Each log item is relatively small

download history

<add>
	<doc>
		<field name="uuid">item123-v1</field>
		<field name="market">photography</field>
		<field name="name">item 1</field>
		<field name="userid">1</field>
		<field name="version">1</field>
		<field name="downloadType">hires</field>
		<field name="itemId">123</field>
		<field name="timestamp">2009-11-07T14:50:54Z</field>
	</doc>
</add> 

search history

<add>
	<doc>
		<field name="uuid">1</field>
		<field name="query">brand assets</field>
		<field name="userid">1</field>
		<field name="timestamp">2009-11-07T14:50:54Z</field>
	</doc>
</add>

view history

<add>
	<doc>
		<field name="uuid">1</field>
		<field name="itemId">123</field>
		<field name="userid">1</field>
		<field name="timestamp">2009-11-07T14:50:54Z</field>
	</doc>
</add>


and we reckon that we could have around 10 - 30 million log records for each
type (downloads, searches, views) so 70 million records in total but
obviously must scale higher.

concurrent users will be around 10 - 20 (relatively low)

new logs will be imported as a batch overnight.

Because we have some previous experience with SOLR and because the interface
needs to have full-text searching and filtering we built a prototype using
SOLR 4.0. We used the new field collapsing feature within SOLR 4.0 to
collapse on groups of data. For example view History needs to collapse on
itemId. Each row will then show the frequency on how many views the item has
had. This is achieved by the number of items which have been grouped.  

The requirements for the solution is to be schemaless to allow adding new
fields to new documents easier, and have a powerful search interface, both
which SOLR can do.

QUESTIONS

Our prototype is working as expected but im unsure if

1. has anyone got experience with using SOLR for log analysis.
2. SOLR can scale but when is the limit when i should start considering
about sharding the index. It should be fine with 100+ million records.
3. We are using a nightly build of SOLR for the "field collapsing" feature.
Would it be possible to patch SOLR 1.4.1 with the SOLR-236 patch? has anyone
used this in production?

thanks
-- 
View this message in context: http://lucene.472066.n3.nabble.com/SOLR-for-Log-analysis-feasibility-tp1992202p1992202.html
Sent from the Solr - User mailing list archive at Nabble.com.

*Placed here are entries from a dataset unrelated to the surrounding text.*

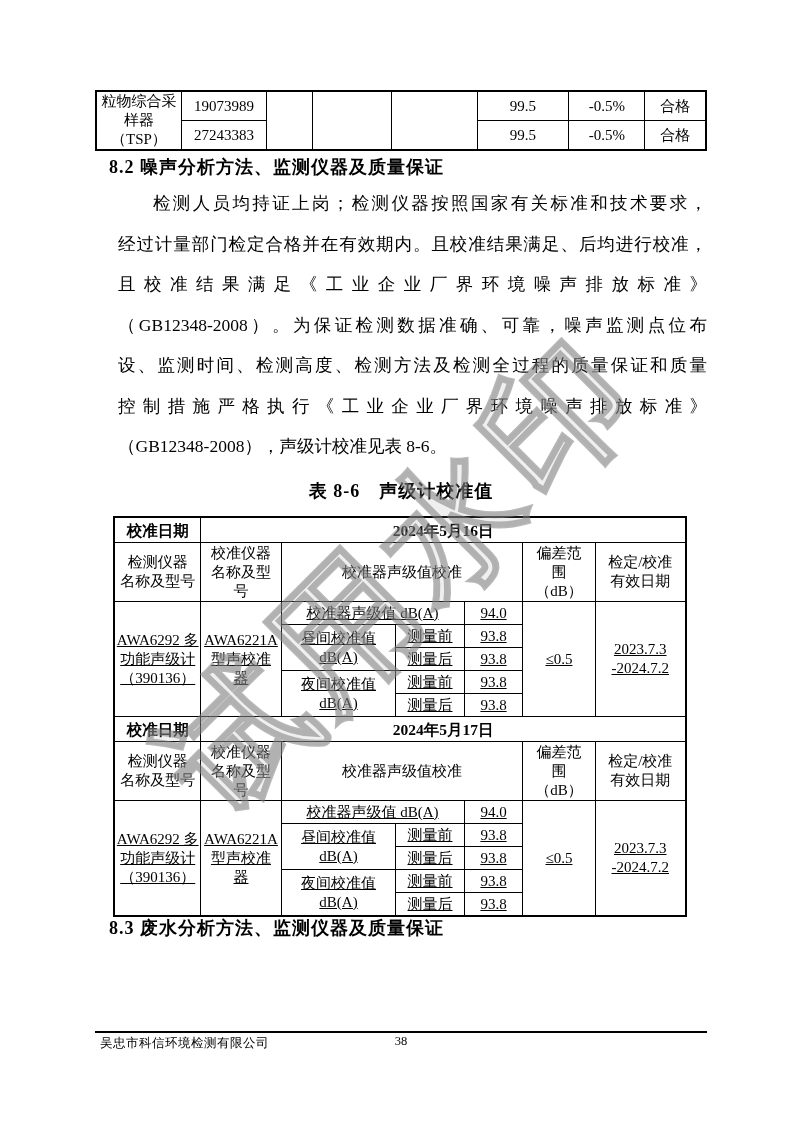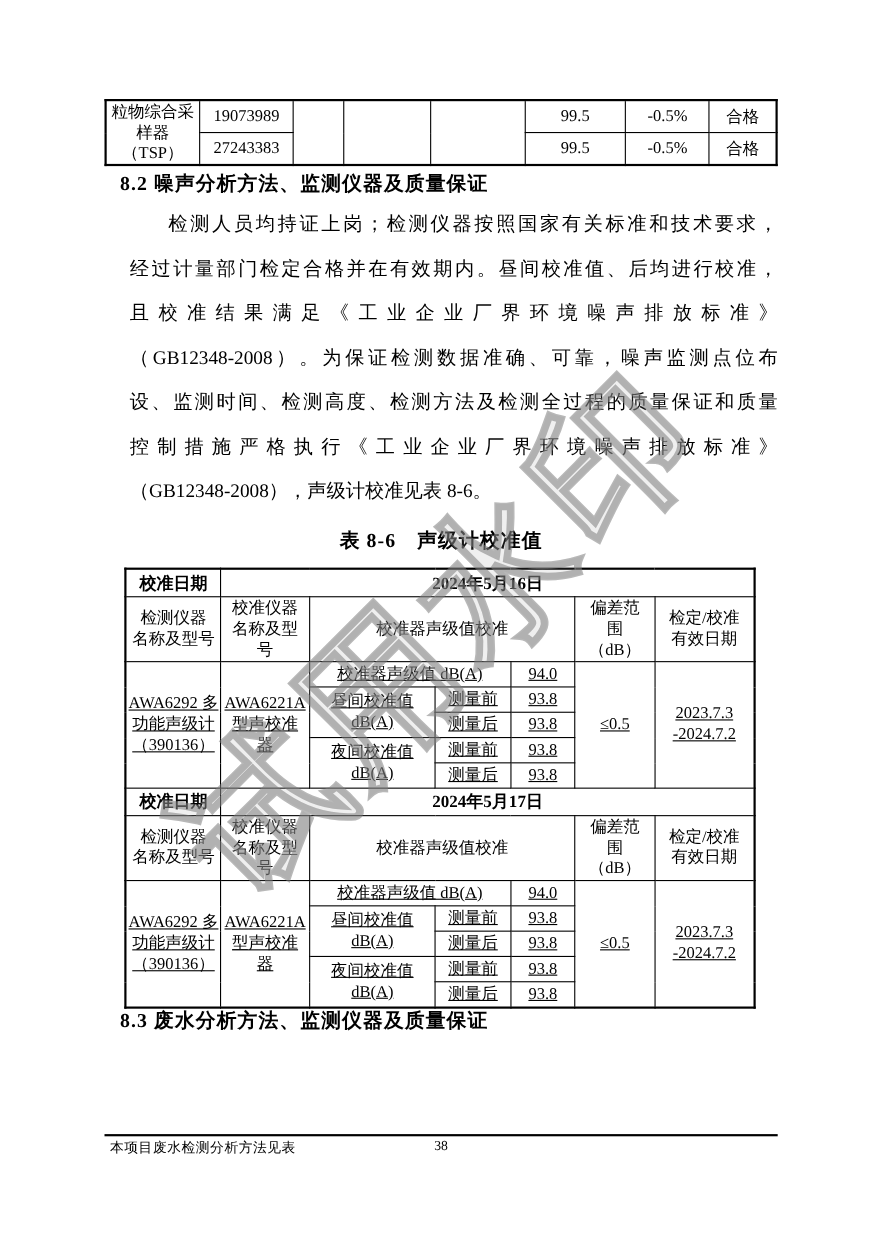--- a/index.html
+++ b/index.html
@@ -131,7 +131,7 @@
 
   <div class="para">
     <div class="line first">检测人员均持证上岗；检测仪器按照国家有关标准和技术要求，</div>
-    <div class="line">经过计量部门检定合格并在有效期内。昼间校准值、后均进行校准，</div>
+    <div class="line">经过计量部门检定合格并在有效期内。且校准结果满足、后均进行校准，</div>
     <div class="line">且校准结果满足《工业企业厂界环境噪声排放标准》</div>
     <div class="line">（GB12348-2008）。为保证检测数据准确、可靠，噪声监测点位布</div>
     <div class="line">设、监测时间、检测高度、检测方法及检测全过程的质量保证和质量</div>

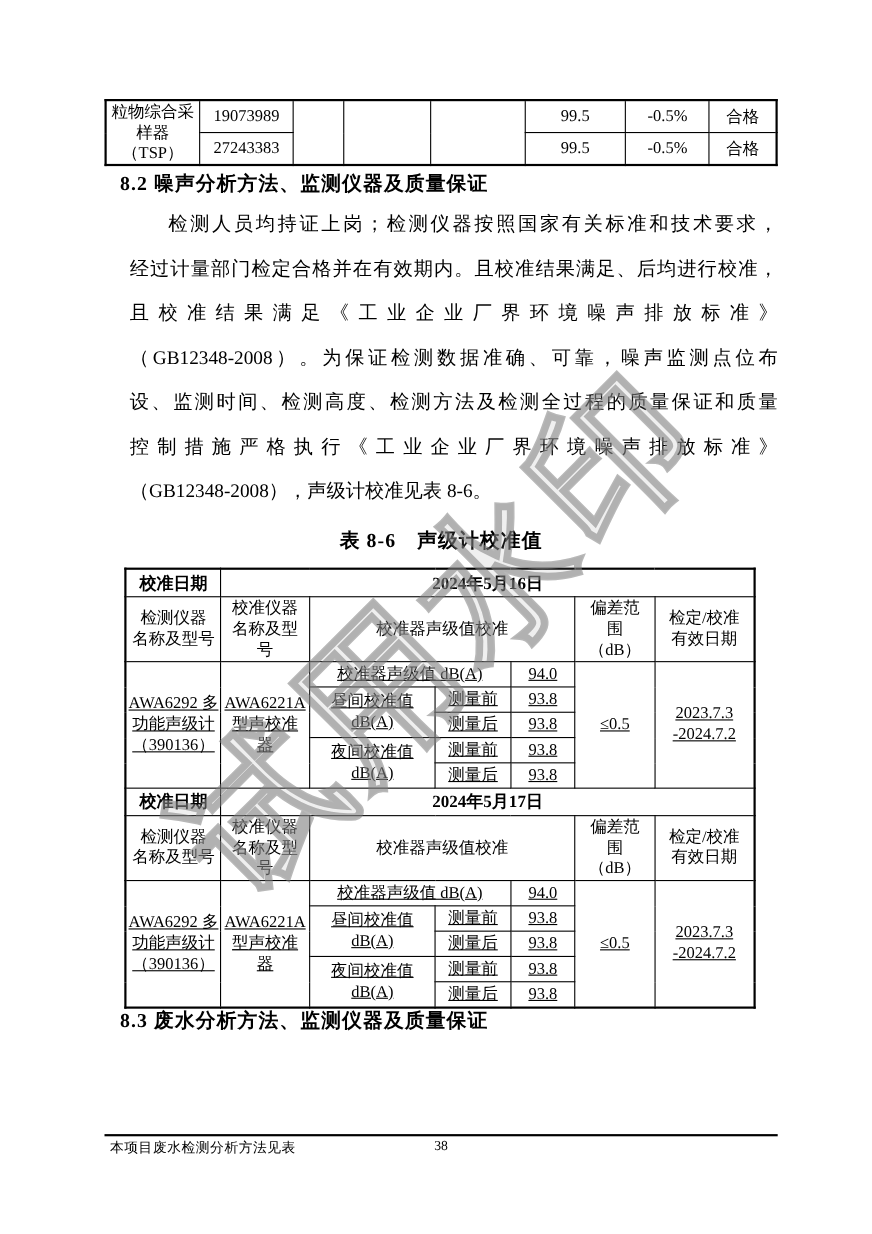--- a/index.html
+++ b/index.html
@@ -260,7 +260,7 @@
   <div class="h2 h-83">8.3 废水分析方法、监测仪器及质量保证</div>
 
   <div class="footer-rule"></div>
-  <div class="footer-company">本项目废水检测分析方法见表</div>
+  <div class="footer-company">吴忠市科信环境检测有限公司</div>
   <div class="footer-page">38</div>
 
   <div class="watermark">试用水印</div>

Re: SOLR for Log analysis feasibility

Posted by phoey <ph...@gmail.com>.
my thoughts exactly that it may seem fairly straightforward but i fear for
when a client wants a perfectly reasonable new feature to be added to their
report and SOLR simply cannot support this feature. 

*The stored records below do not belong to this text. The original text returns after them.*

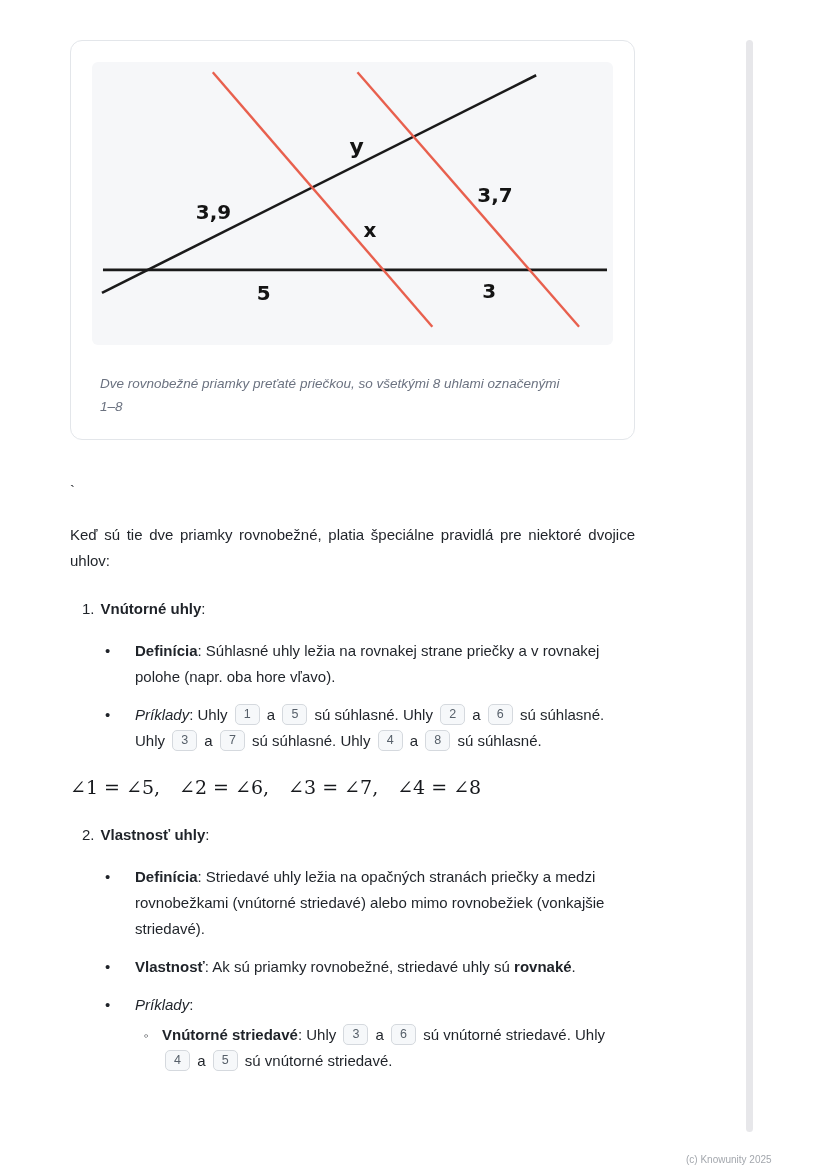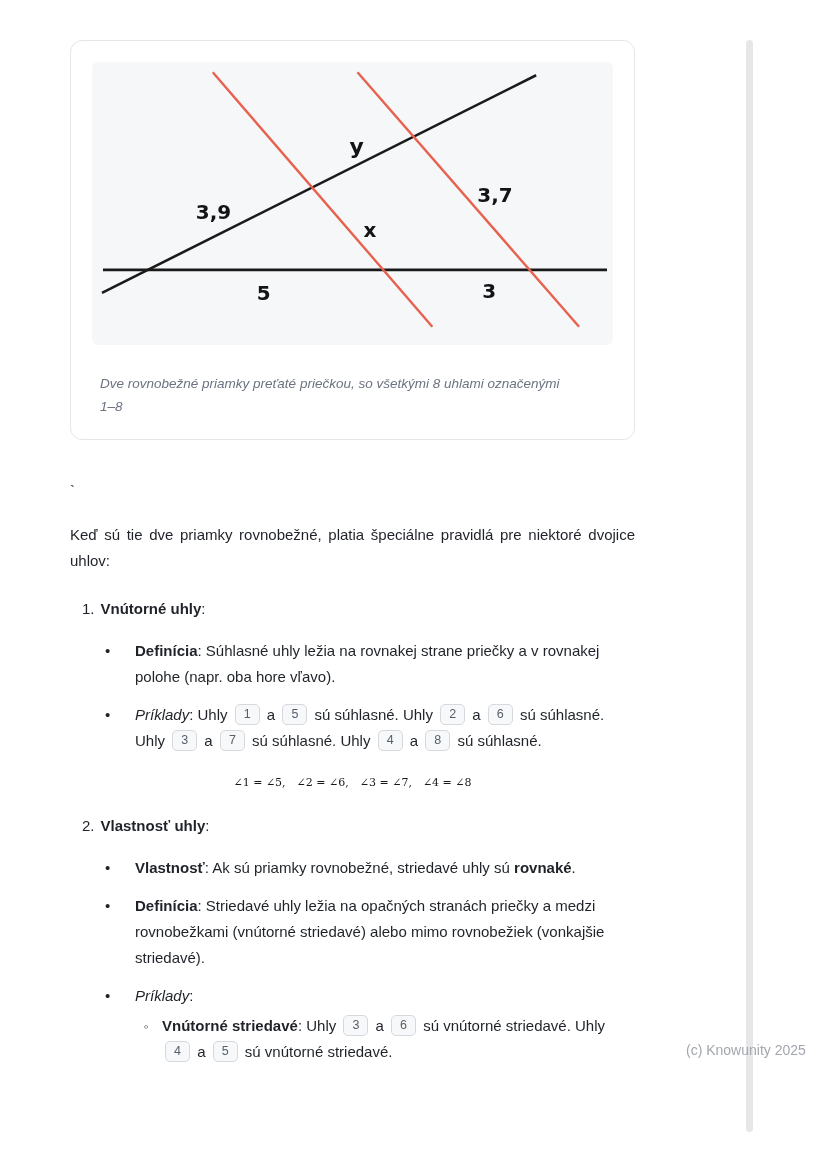--- a/index.html
+++ b/index.html
@@ -62,8 +62,8 @@
   }
 
   .math {
-    text-align: center; font-family: "DejaVu Serif", serif;
-    font-size: 11px; margin: 22px 0 24px; white-space: pre-wrap; color: #16181c;
+    text-align: left; font-family: "DejaVu Serif", serif;
+    font-size: 19px; margin: 22px 0 24px; white-space: pre-wrap; color: #16181c;
   }
 
   .footer {

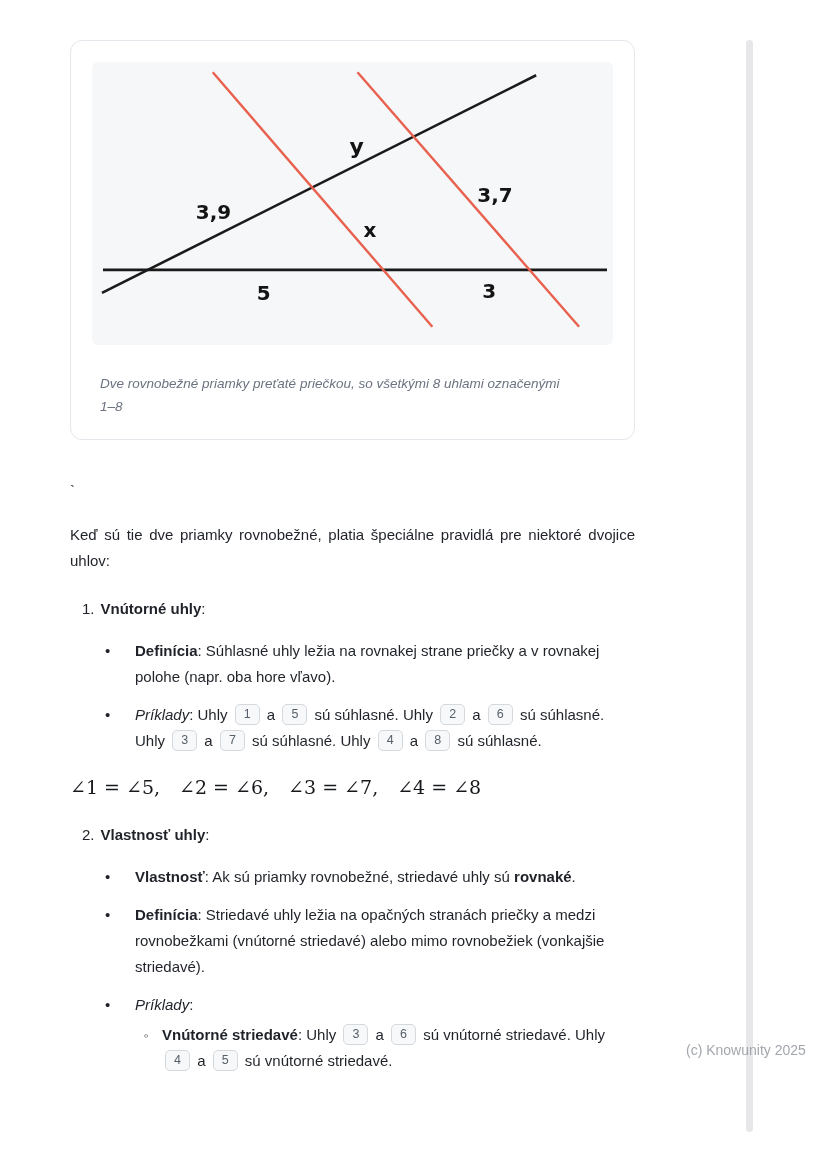--- a/index.html
+++ b/index.html
@@ -133,11 +133,11 @@
       <ul class="blist">
         <li class="bitem">
           <span class="bmark"></span>
-          <span class="btext"><span class="seg-bold">Vlastnosť</span><span class="seg-text">: Ak sú priamky rovnobežné, striedavé uhly sú </span><span class="seg-bold">rovnaké</span><span class="seg-text">.</span></span>
+          <span class="btext"><span class="seg-bold">Definícia</span><span class="seg-text">: Striedavé uhly ležia na opačných stranách priečky a medzi rovnobežkami (vnútorné striedavé) alebo mimo rovnobežiek (vonkajšie striedavé).</span></span>
         </li>
         <li class="bitem">
           <span class="bmark"></span>
-          <span class="btext"><span class="seg-bold">Definícia</span><span class="seg-text">: Striedavé uhly ležia na opačných stranách priečky a medzi rovnobežkami (vnútorné striedavé) alebo mimo rovnobežiek (vonkajšie striedavé).</span></span>
+          <span class="btext"><span class="seg-bold">Vlastnosť</span><span class="seg-text">: Ak sú priamky rovnobežné, striedavé uhly sú </span><span class="seg-bold">rovnaké</span><span class="seg-text">.</span></span>
         </li>
         <li class="bitem">
           <span class="bmark"></span>

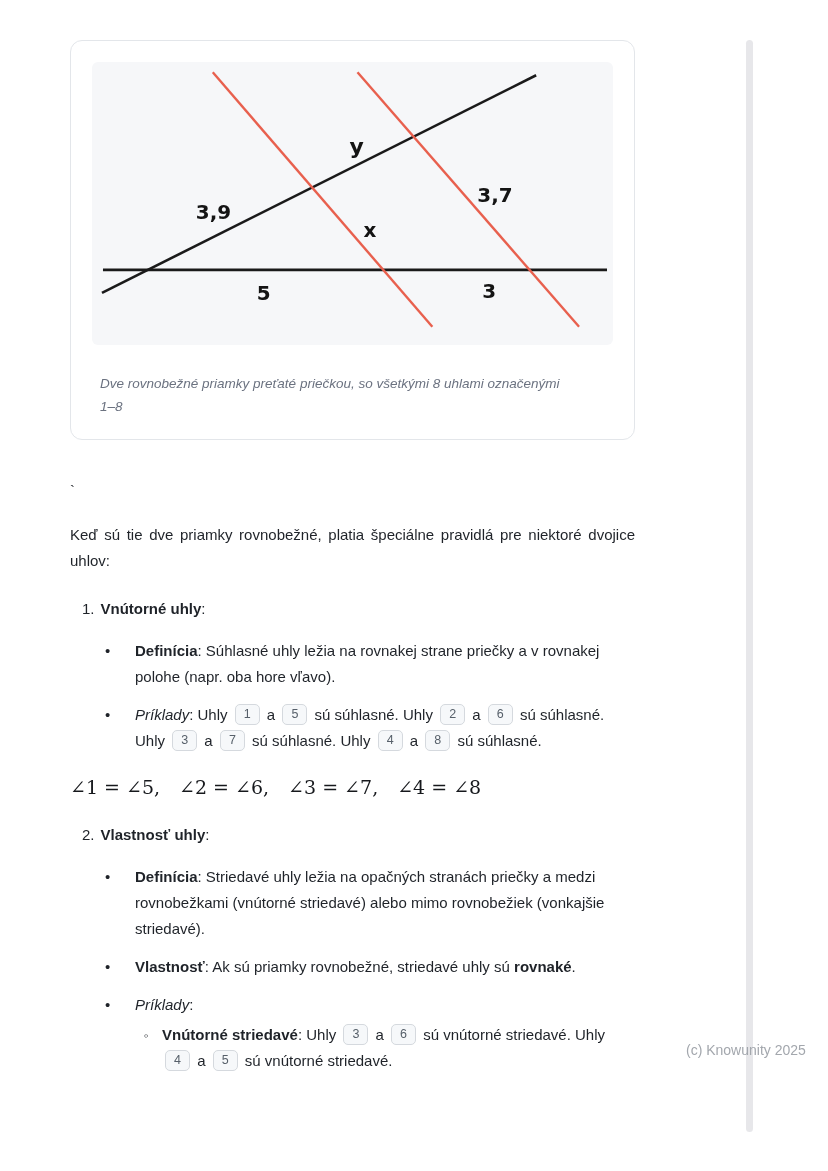--- a/index.html
+++ b/index.html
@@ -67,8 +67,8 @@
   }
 
   .footer {
-    position: absolute; left: 686px; top: 1042px;
-    font-size: 14px; color: #a3a7ad; z-index: 2;
+    position: absolute; left: 686px; top: 1154px;
+    font-size: 10px; color: #a3a7ad; z-index: 2;
   }
   .scrollbar {
     position: absolute; left: 746px; top: 40px; width: 7px; height: 1092px;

i am hoping we wont have any real issues with scalability as Loggly because
we dont index and store large documents of data within SOLR. Most of our
documents will be very small.

Does anyone have any experience with using field collapsing in a production
environment?

thank you for all your replies. 

Joe

 

 
-- 
View this message in context: http://lucene.472066.n3.nabble.com/SOLR-for-Log-analysis-feasibility-tp1992202p1998360.html
Sent from the Solr - User mailing list archive at Nabble.com.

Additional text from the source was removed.